*** Opening AVAILABLE DATA ***
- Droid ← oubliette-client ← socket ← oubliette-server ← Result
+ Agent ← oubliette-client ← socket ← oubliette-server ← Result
*** Closing AVAILABLE DATA ***
*** Opening AVAILABLE DATA ***
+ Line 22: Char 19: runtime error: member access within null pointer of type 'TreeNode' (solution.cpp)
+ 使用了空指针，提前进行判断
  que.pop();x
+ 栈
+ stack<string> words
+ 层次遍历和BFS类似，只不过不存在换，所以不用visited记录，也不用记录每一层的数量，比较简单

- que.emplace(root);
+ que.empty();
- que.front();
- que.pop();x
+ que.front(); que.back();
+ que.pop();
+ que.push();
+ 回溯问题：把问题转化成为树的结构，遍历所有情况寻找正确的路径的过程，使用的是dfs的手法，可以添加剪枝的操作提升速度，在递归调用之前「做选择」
*** Closing AVAILABLE DATA ***
*** Opening AVAILABLE DATA ***
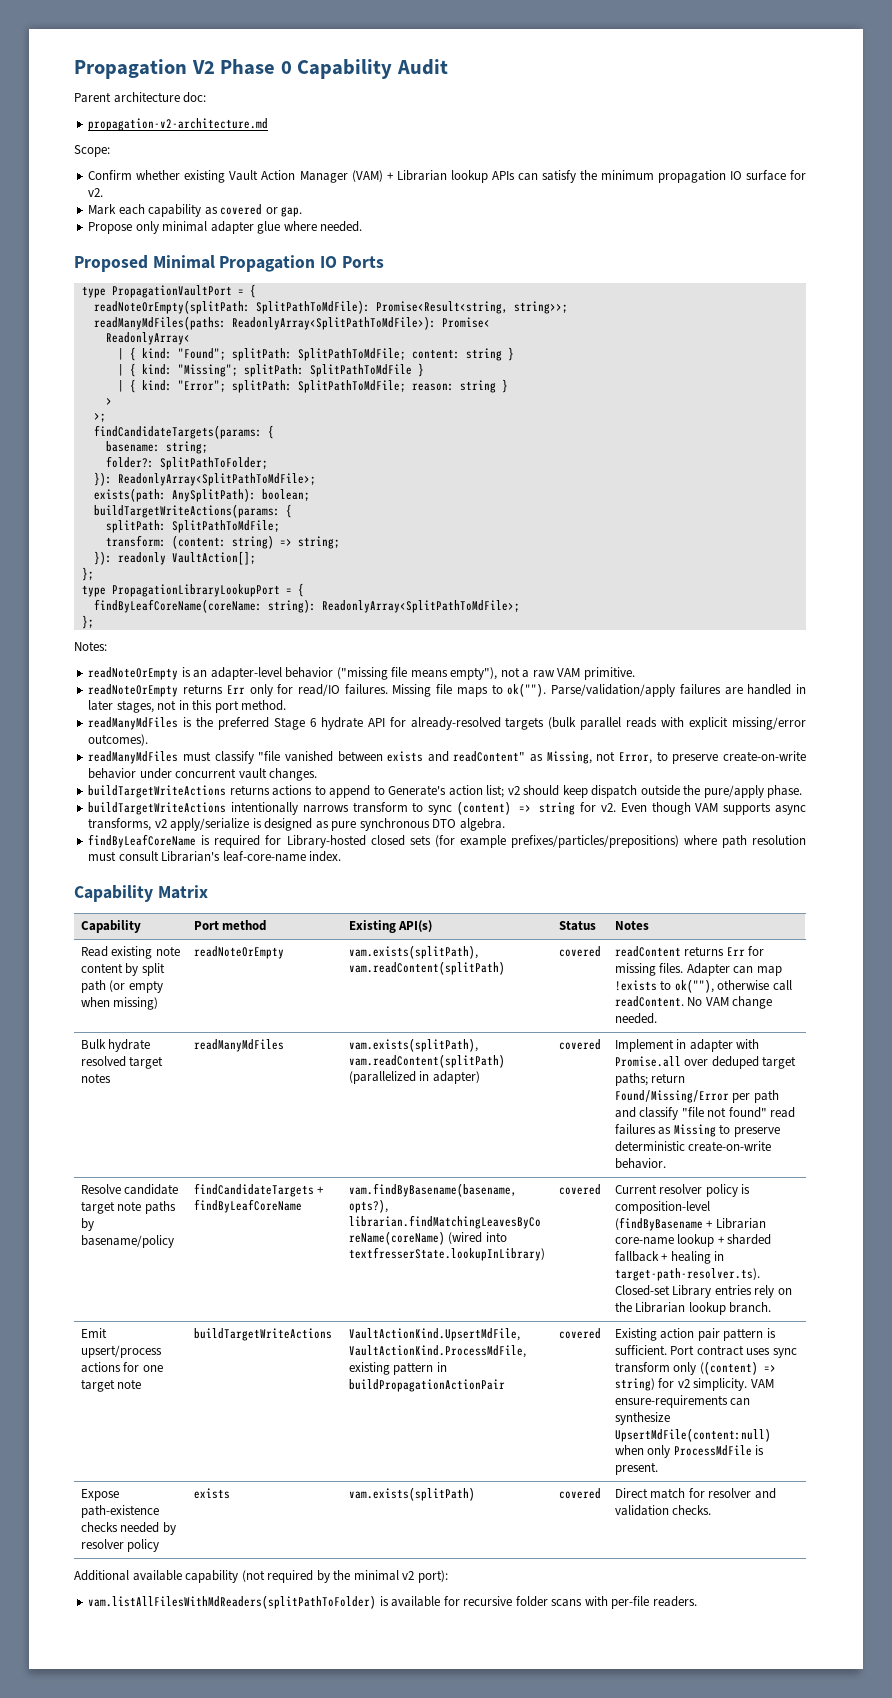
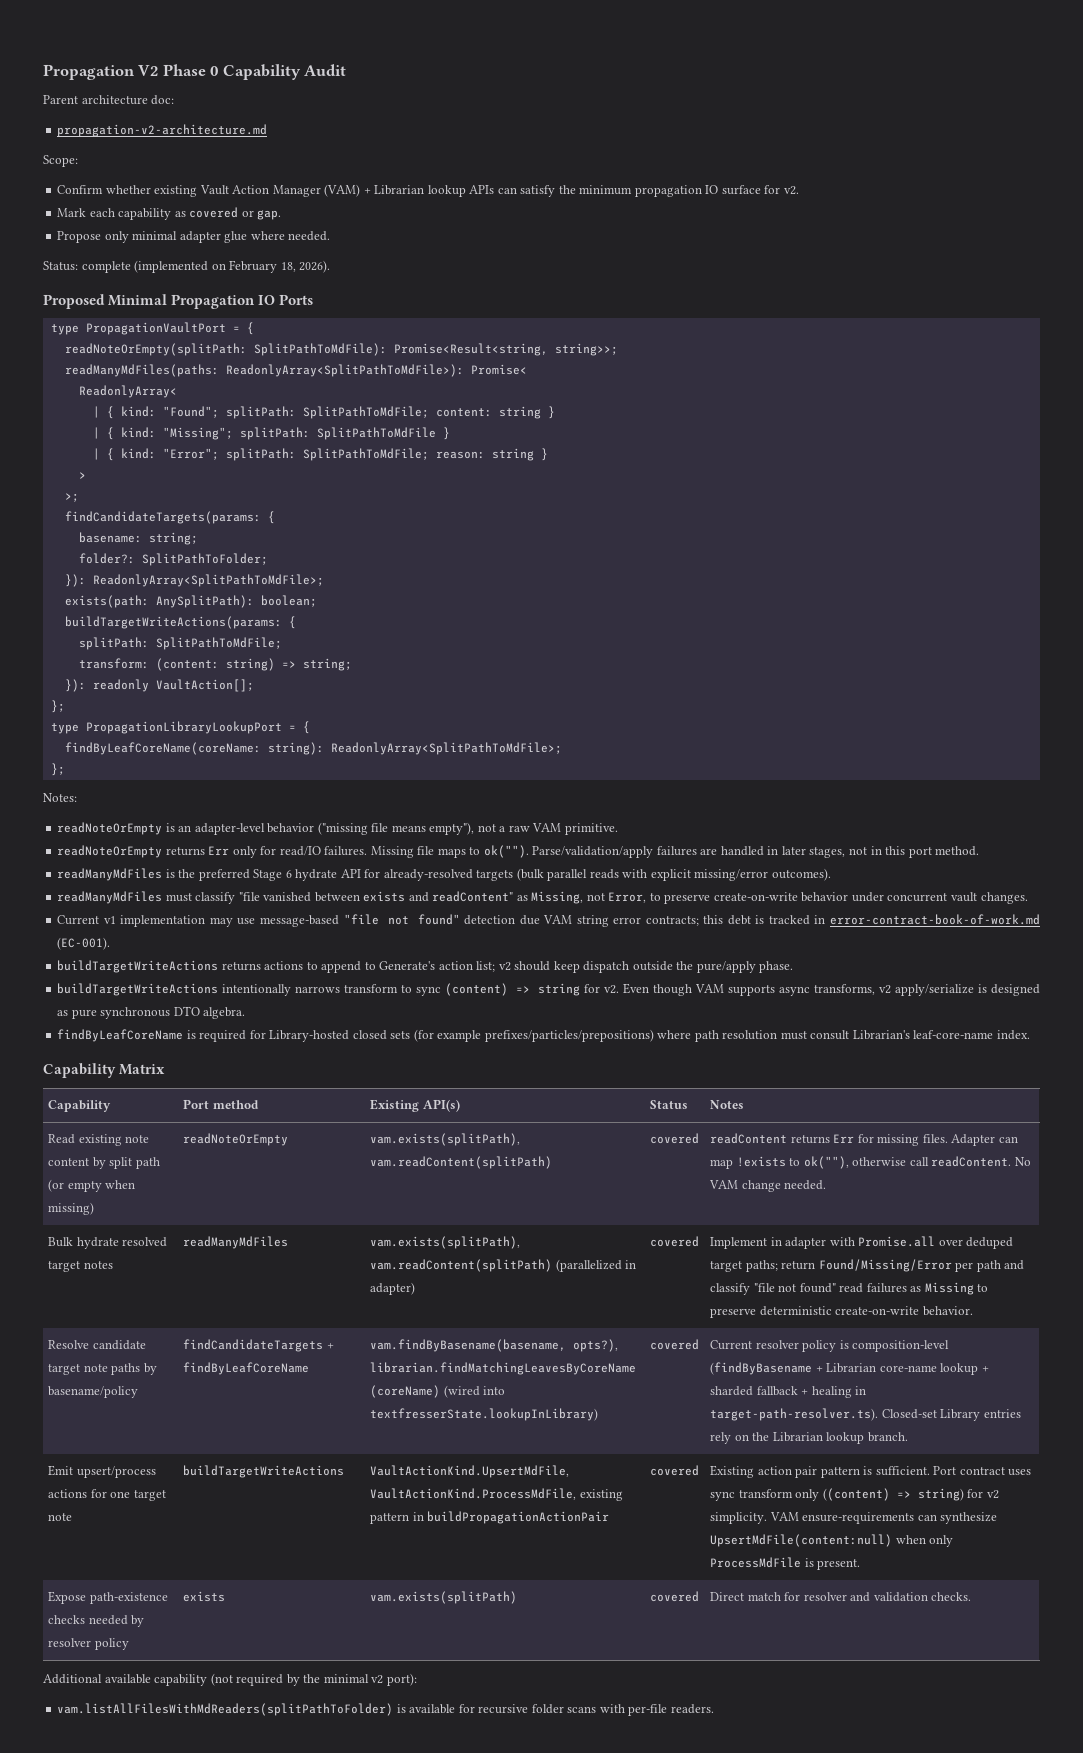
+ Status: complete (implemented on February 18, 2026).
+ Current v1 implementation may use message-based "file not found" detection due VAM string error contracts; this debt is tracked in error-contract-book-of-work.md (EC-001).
*** Closing AVAILABLE DATA ***
• _WHAT NEEDS TO BE DONE_
Using the listing, copy every line where the word "socket" shows up.

• _COMPLETED TASK_
- Droid ← oubliette-client ← socket ← oubliette-server ← Result
+ Agent ← oubliette-client ← socket ← oubliette-server ← Result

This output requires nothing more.